Before-and-after page screenshots:
----------------

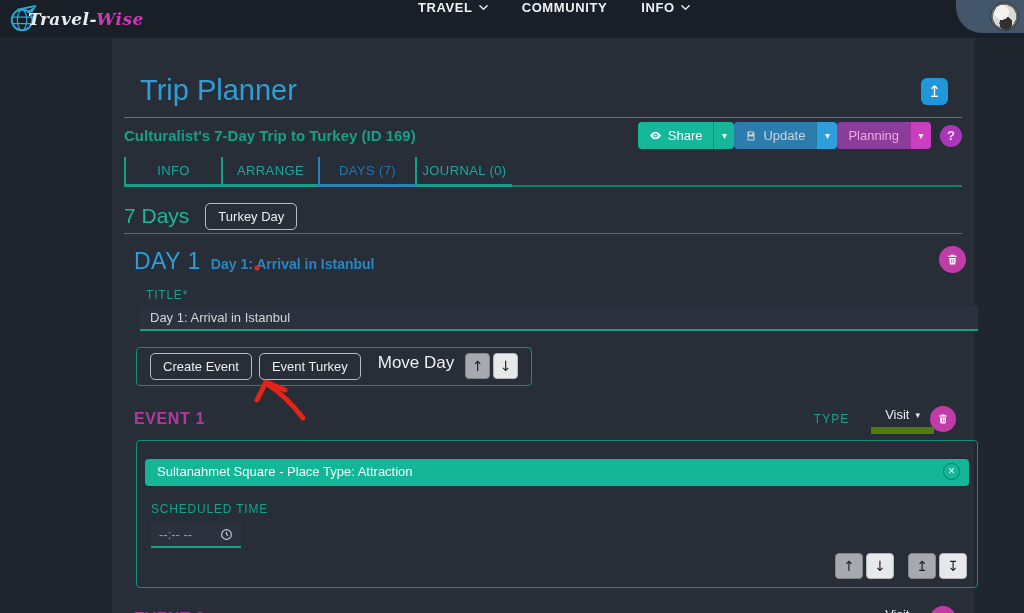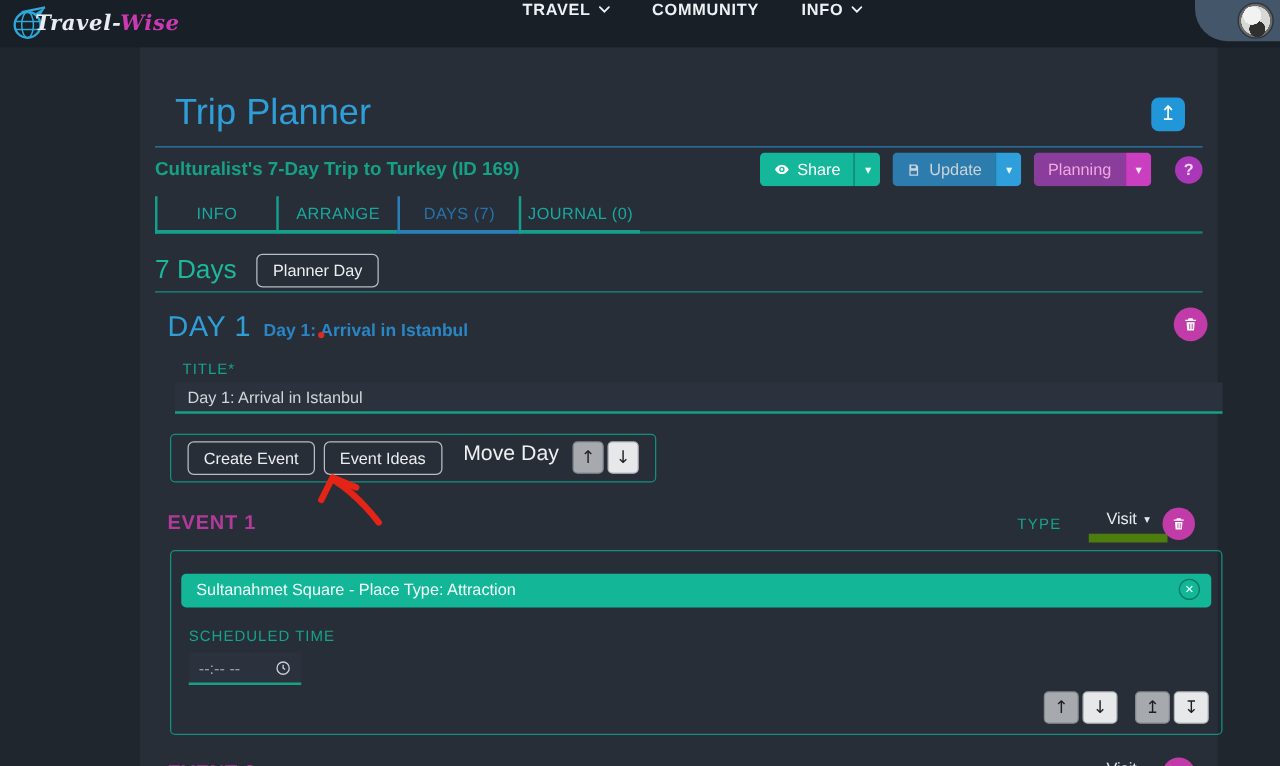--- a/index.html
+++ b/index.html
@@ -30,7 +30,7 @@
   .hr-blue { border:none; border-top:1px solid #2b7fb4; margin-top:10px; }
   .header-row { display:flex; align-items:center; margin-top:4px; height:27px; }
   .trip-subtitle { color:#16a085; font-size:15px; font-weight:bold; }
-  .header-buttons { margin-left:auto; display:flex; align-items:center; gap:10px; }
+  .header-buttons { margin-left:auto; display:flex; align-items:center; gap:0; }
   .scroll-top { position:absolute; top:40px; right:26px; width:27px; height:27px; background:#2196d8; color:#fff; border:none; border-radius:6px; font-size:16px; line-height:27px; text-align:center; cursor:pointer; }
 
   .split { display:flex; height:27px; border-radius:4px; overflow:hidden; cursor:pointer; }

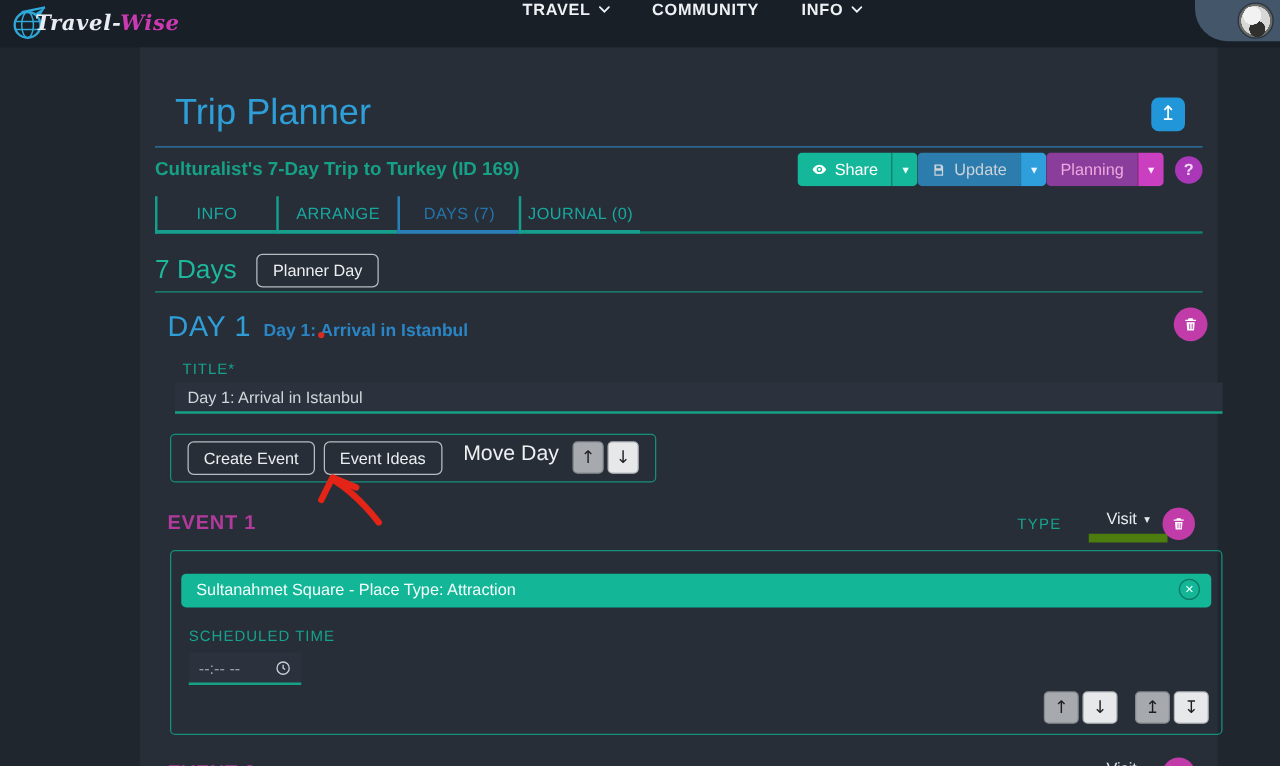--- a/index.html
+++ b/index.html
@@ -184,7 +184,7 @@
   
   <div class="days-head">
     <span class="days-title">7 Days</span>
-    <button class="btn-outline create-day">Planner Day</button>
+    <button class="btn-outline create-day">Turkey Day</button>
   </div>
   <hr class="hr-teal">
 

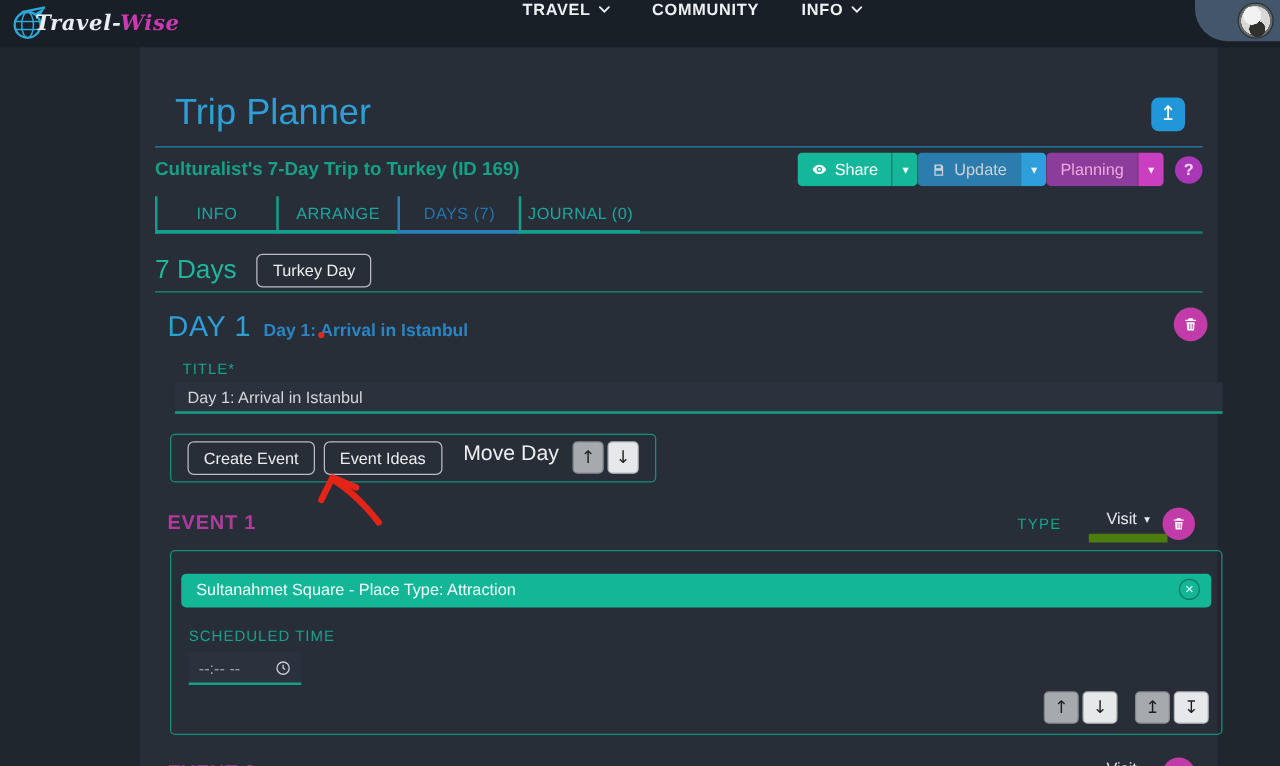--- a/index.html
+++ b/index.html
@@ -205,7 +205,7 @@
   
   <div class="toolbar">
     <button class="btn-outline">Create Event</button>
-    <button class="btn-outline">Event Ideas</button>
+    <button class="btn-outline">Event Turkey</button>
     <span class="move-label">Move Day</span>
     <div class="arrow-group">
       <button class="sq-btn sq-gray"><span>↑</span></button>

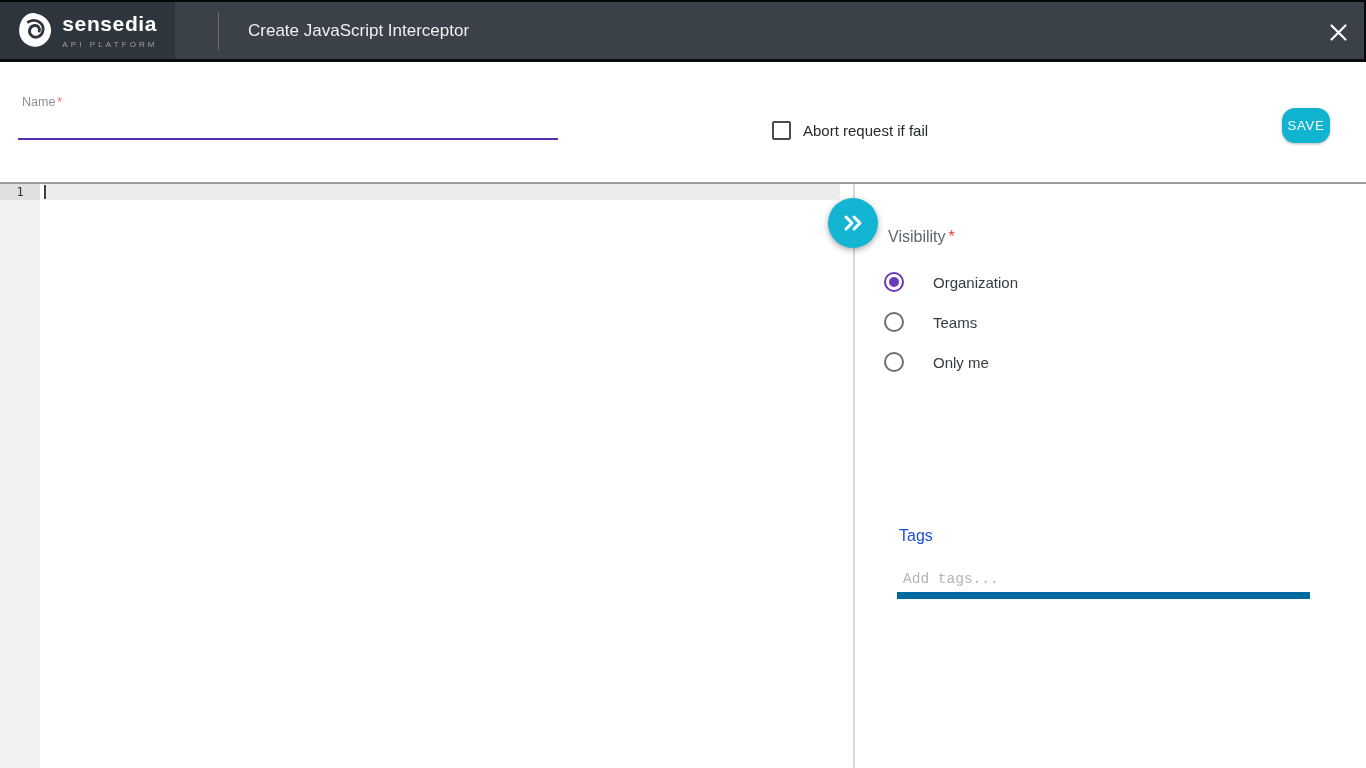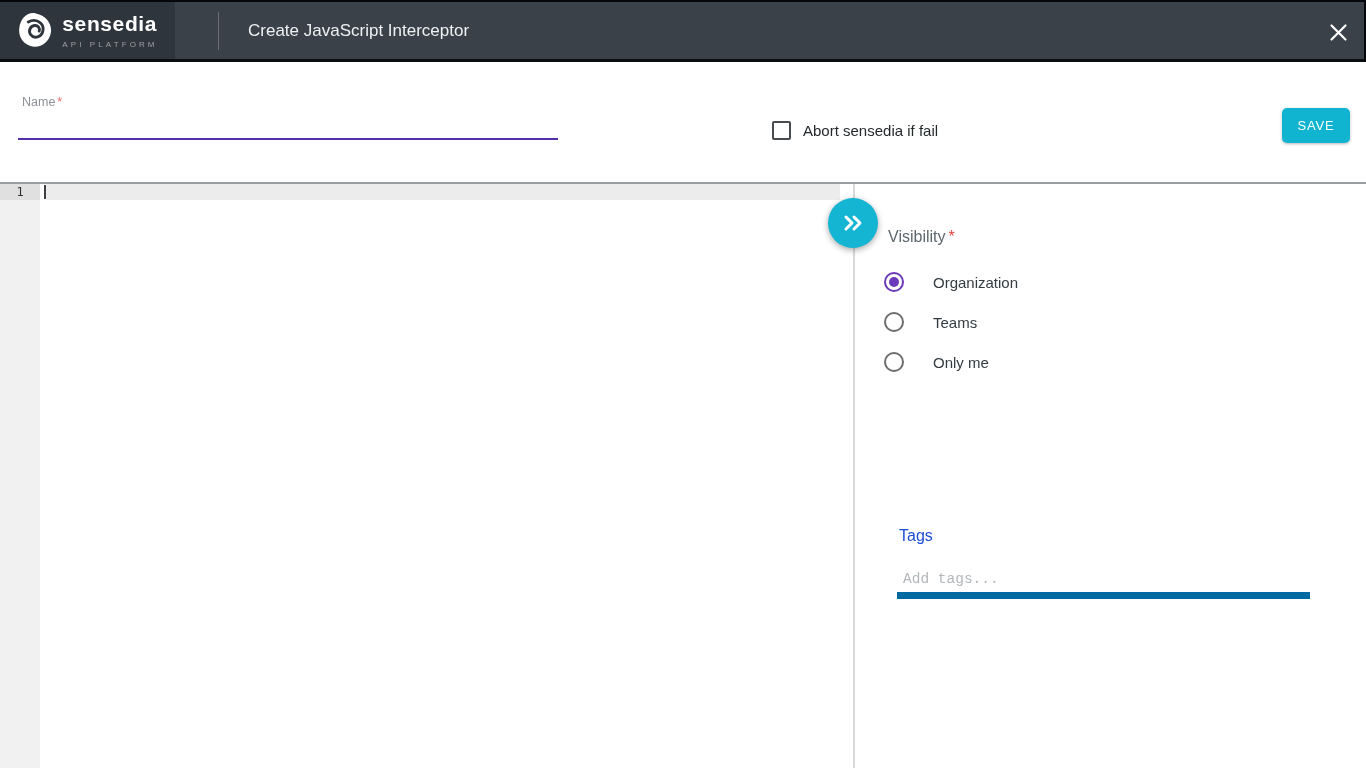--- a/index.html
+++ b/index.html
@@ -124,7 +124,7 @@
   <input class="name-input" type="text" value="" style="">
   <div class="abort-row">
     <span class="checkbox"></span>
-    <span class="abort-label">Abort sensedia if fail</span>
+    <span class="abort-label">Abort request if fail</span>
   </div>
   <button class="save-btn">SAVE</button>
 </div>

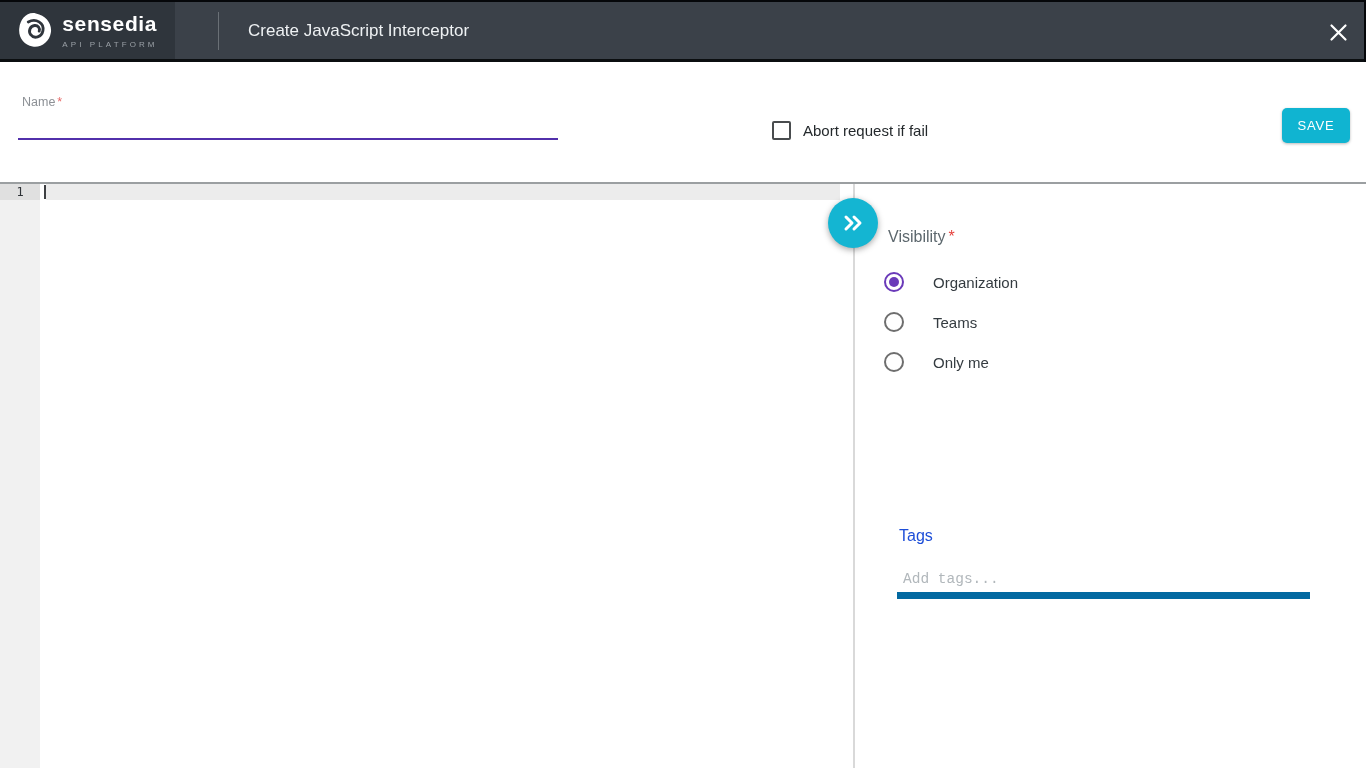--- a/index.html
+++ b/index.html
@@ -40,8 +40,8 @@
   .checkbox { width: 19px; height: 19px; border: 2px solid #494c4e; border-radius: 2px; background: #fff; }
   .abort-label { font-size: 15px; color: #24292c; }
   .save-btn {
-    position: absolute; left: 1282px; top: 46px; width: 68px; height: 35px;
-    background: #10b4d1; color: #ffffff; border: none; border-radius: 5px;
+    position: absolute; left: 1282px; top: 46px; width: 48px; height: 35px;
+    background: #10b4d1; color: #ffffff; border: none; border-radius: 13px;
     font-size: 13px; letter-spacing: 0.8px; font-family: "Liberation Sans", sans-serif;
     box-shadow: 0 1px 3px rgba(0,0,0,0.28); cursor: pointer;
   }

----------------

EXERCISE OBJECTIVE: A precise copy of each record, with the images removed, should be output.

OUTPUT:
--- a/index.html
+++ b/index.html
@@ -30,7 +30,7 @@
   .hr-blue { border:none; border-top:1px solid #2b7fb4; margin-top:10px; }
   .header-row { display:flex; align-items:center; margin-top:4px; height:27px; }
   .trip-subtitle { color:#16a085; font-size:15px; font-weight:bold; }
-  .header-buttons { margin-left:auto; display:flex; align-items:center; gap:10px; }
+  .header-buttons { margin-left:auto; display:flex; align-items:center; gap:0; }
   .scroll-top { position:absolute; top:40px; right:26px; width:27px; height:27px; background:#2196d8; color:#fff; border:none; border-radius:6px; font-size:16px; line-height:27px; text-align:center; cursor:pointer; }
 
   .split { display:flex; height:27px; border-radius:4px; overflow:hidden; cursor:pointer; }

--- a/index.html
+++ b/index.html
@@ -184,7 +184,7 @@
   
   <div class="days-head">
     <span class="days-title">7 Days</span>
-    <button class="btn-outline create-day">Planner Day</button>
+    <button class="btn-outline create-day">Turkey Day</button>
   </div>
   <hr class="hr-teal">
 

--- a/index.html
+++ b/index.html
@@ -205,7 +205,7 @@
   
   <div class="toolbar">
     <button class="btn-outline">Create Event</button>
-    <button class="btn-outline">Event Ideas</button>
+    <button class="btn-outline">Event Turkey</button>
     <span class="move-label">Move Day</span>
     <div class="arrow-group">
       <button class="sq-btn sq-gray"><span>↑</span></button>

--- a/index.html
+++ b/index.html
@@ -124,7 +124,7 @@
   <input class="name-input" type="text" value="" style="">
   <div class="abort-row">
     <span class="checkbox"></span>
-    <span class="abort-label">Abort sensedia if fail</span>
+    <span class="abort-label">Abort request if fail</span>
   </div>
   <button class="save-btn">SAVE</button>
 </div>

--- a/index.html
+++ b/index.html
@@ -40,8 +40,8 @@
   .checkbox { width: 19px; height: 19px; border: 2px solid #494c4e; border-radius: 2px; background: #fff; }
   .abort-label { font-size: 15px; color: #24292c; }
   .save-btn {
-    position: absolute; left: 1282px; top: 46px; width: 68px; height: 35px;
-    background: #10b4d1; color: #ffffff; border: none; border-radius: 5px;
+    position: absolute; left: 1282px; top: 46px; width: 48px; height: 35px;
+    background: #10b4d1; color: #ffffff; border: none; border-radius: 13px;
     font-size: 13px; letter-spacing: 0.8px; font-family: "Liberation Sans", sans-serif;
     box-shadow: 0 1px 3px rgba(0,0,0,0.28); cursor: pointer;
   }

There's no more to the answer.